German equestrian and author

Louis Seeger (1798–1865) was a German equestrian who published several books and was influential in the development of dressage. Trained under Maximilian Weyrother, his methods were highly influenced by the great François Robichon de la Guérinière. Seeger passed on this knowledge through his riding school in Berlin, the first private school in Germany, where his students included Gustav Steinbrecht.

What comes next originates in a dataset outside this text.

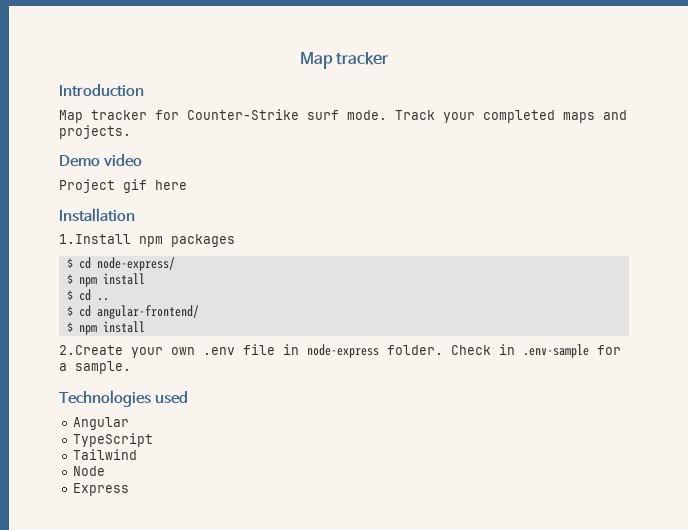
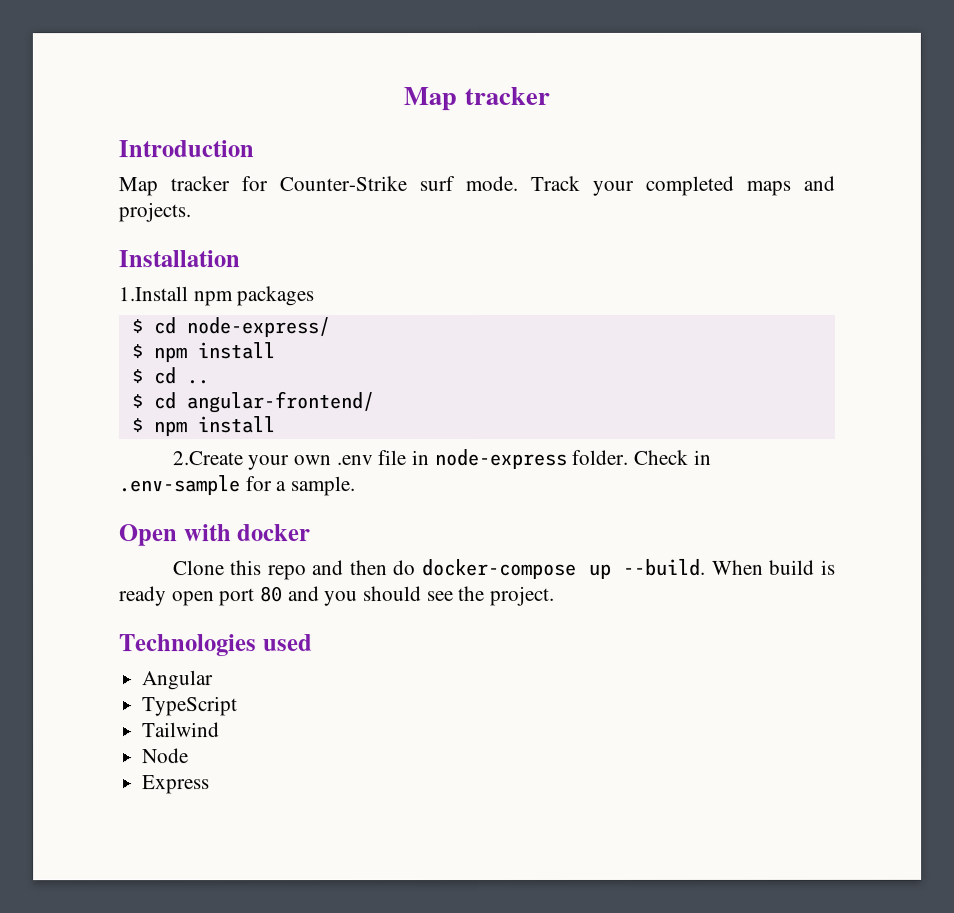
- Demo video
- Project gif here
+ Open with docker
+ Clone this repo and then do docker-compose up --build. When build is ready open port 80 and you should see the project.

His book System der Reitkunst ("System of Horsemanship"), published in 1844, received the gold medal. In 1852 he published Herr Baucher und seine Künste - Ein ernstes Wort an Deutschlands Reiter ("Mr. Baucher and His Methods: An Earnest Word to Germany's Rider"), in which he criticized the training techniques of Francois Baucher, after he had watched the French rider and had been given the chance to ride several horses trained by the man.

==Published works==

- System der Reitkunst Berlin: Herbig 1844 Full text ("System of Horsemanship")
- Züchtung, Erziehung, Ausbildung des Pferdes im systematischen Zusammenhange Berlin: Herbig 1850. Full text ("Breeding, Training, Schooling of the Horse in a Coherent System")
- Herr Baucher und seine Künste - Ein ernstes Wort an Deutschlands Reiter Berlin: Herbig 1852 Full text ("Mr. Baucher and His Methods: An Earnest Word to Germany's Rider")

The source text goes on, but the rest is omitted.